И все же ходить везде пешком было занимательно: красота каждой улицы, здания, примыкающие друг к другу или, наоборот, отступающие друг от друга на булыжных мостовых, как ссорящиеся старички, безмятежный Лувр сразу же за мостом, Сен-Жермен и химеры на соборе Парижской Богоматери – все знакомые для Эми названия, по какой-то таинственной для нее причине, ведь она никогда специально не задавалась целью изучить географию Парижа. Но ей приходилось работать над собой, чтобы сохранить должный уровень внимания к окружающему, чтобы поддерживать интерес.
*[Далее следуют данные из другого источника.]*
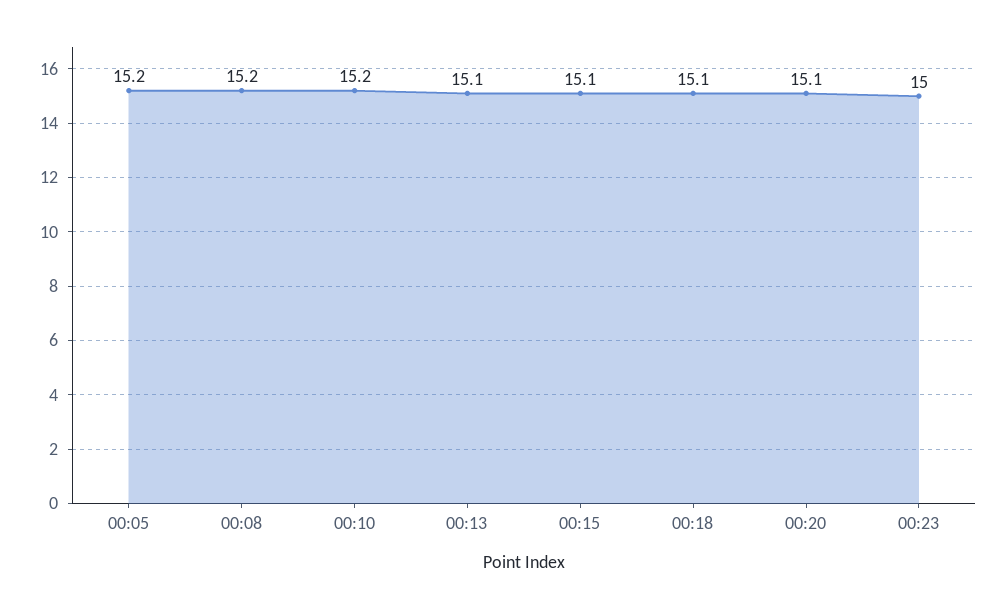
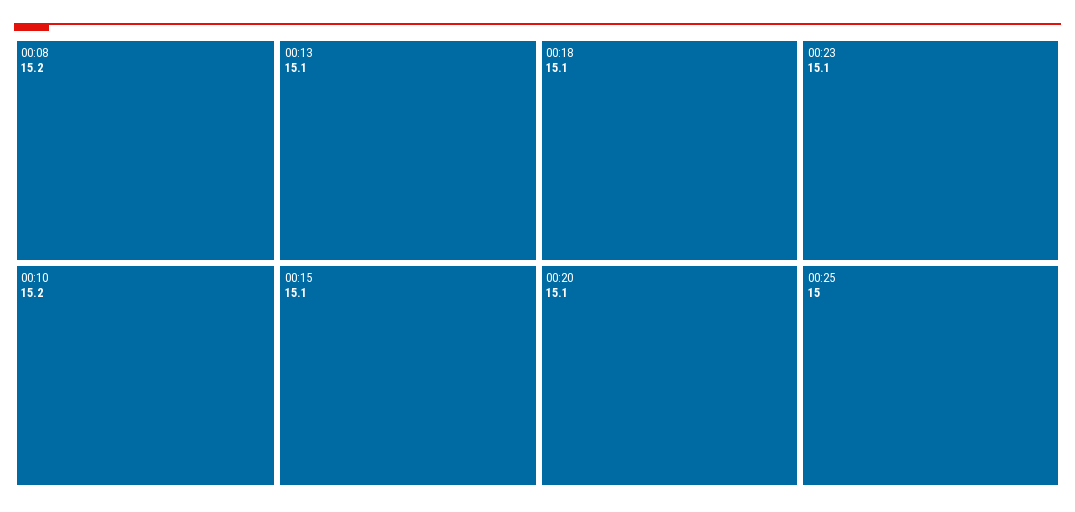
00:05: 15.2 -> none
00:23: 15 -> 15.1
00:25: none -> 15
Часто она ловила себя на том, что думает о Пало-Альто: что там сейчас происходит, или как обстоят дела на рынке, или даже о ребенке, которого ожидали в семье ее брата. Она очень надеялась, что не превращается в одну из тех унылых профессиональных тетушек, живущих не своей жизнью.

Может быть, ей с Кипом стоит в одну из суббот съездить в Фонтенбло и посмотреть, какого цвета там занавеси. Бедный Кип был довольно безжалостно водворен в «Двуязычную школу Версаля» – школу дневного пребывания, в которой училось не так много пансионеров и где согласились его принять, пока не определится его дальнейшая судьба или не закончится семестр. Хотя Эми и разузнала все эти обстоятельства, она больше не могла принимать решения о будущем Кипа, но часто разговаривала с ним, почти каждый вечер, и знала, что он надеется вернуться в свою обычную школу в Калифорнии. Эми восхищалась Кипом: он был храбрым мальчиком, который делал все возможное для Гарри и который теперь оказался в незнакомой стране, где говорили на странном языке. Эми старалась вспомнить, какой была она сама в четырнадцатилетнем возрасте, и не могла вспомнить ничего, кроме того, что была неугомонной и несчастной, исполненной решимости уехать из Юкайи.
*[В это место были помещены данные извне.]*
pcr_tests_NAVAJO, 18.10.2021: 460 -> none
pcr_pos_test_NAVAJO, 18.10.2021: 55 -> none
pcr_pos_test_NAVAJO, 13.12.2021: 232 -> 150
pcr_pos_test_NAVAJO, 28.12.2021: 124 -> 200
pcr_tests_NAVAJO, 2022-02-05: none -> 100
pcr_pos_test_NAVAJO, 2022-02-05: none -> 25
Что будет с Кипом в следующем семестре, зависело от того, как все сложится у Керри: насколько обеспеченной окажется она после непредвиденной смерти своего мужа, сможет ли она платить за школу Кипа в Америке или лучше будет послать его учиться в Англию, где было больше интернатов и где он окажется не так далеко от нее. Кроме того, существовали еще швейцарские школы, хотя они, по-видимому, предназначались для обделенных вниманием детей американских корпоративных служащих, работающих за границей, разведенных европейцев сомнительного происхождения или для отбившихся от рук подростков, прошедших всевозможные американские школы, которые соглашались их принимать.

Эми все время помнила, что так и не выбралась навестить Керри. Причиной этого была холодность Керри в поезде, из-за которой у Эми сложилось впечатление, что она не хочет ее видеть, как, возможно, и всех остальных, но это была слабая отговорка. Может быть, она боялась, что Керри поймет, что это она была тогда на том склоне.

Эми несколько раз начинала колебаться, следует ли ей вообще ехать в Париж. По-видимому, жить в Париже окажется труднее, чем в отеле «Круа-Сен-Бернар». Там все казалось легче: приятные люди, вкусная еда и развлечения к вашим услугам. Здесь же она оказалась одна, сама себе хозяйка, несмотря на весь шарм ее квартиры, которую для нее организовала в удивительно сжатые сроки вся эта женская команда, и список телефонных номеров: друзья Жеральдин, друзья друзей, Тамми, клиника Керри, ее врач, ее учительница французского языка, школа кулинарии «Этуаль», которая по общим отзывам была замечательной, и к тому же занятия там проводились на английском языке. По правде говоря, Эми чувствовала себя немного заброшенной. Хотя работа над собой и была целью, оправдывающей себя, и путь к ней лежал через уединение. Она напоминала себе, что не испытывала одиночества с того времени, как… ну, до настоящего времени она вообще его не испытывала, и оно ей не понравилось. Впервые за все время, и это было главной причиной ее тревоги, Эми почувствовала, что ее планы самоусовершенствования могут провалиться.

Глава 33

Когда они вернулись в Лондон, Поузи с беспокойством отметила, что что-то не так: господин Осуорси по-прежнему бормотал и запинался, когда речь шла о юридической стороне вопроса с английской частью наследства. Наконец Поузи с Рупертом были вызваны непосредственно в юридическую контору «Осуорси, Парк и Джордж», располагавшуюся в районе Мейфэйер, для ознакомления с наследством, которое оставил ей отец как последний знак расположения и подтверждения того места, которое дочь занимала в его сердце.

Господин Осуорси начал свою речь так:

– Казалось бы, – и именно такова позиция английской стороны, – что последняя воля и завещание ее гражданина, каковым является покойный Адриан Венн, выражены и оформлены надлежащим порядком. Согласно им, все состояние покойного переходит к его жене и включает, в том числе, его собственность во Франции, небольшую картину кисти Боннара, дом на Рэндольф-авеню – последний, вероятно, является объектом судебного разбирательства, поскольку он не был надлежащим образом оформлен после развода покойного с миссис Памелой Венн, которой он был передан на юридических основаниях, – и портфель ценных бумаг. Если бы возобладала точка зрения Англии, то к концу дня миссис Керри Венн могла бы стать обладательницей более чем миллиона фунтов, при условии, что французская сторона разрешила бы выполнить в Англии посмертные обязательства, связанные с собственностью во Франции, которая, увы, составляет бóльшую часть имущества Венна. – Тогда состоялись бы переговоры; существуют также договора об уплате налогов.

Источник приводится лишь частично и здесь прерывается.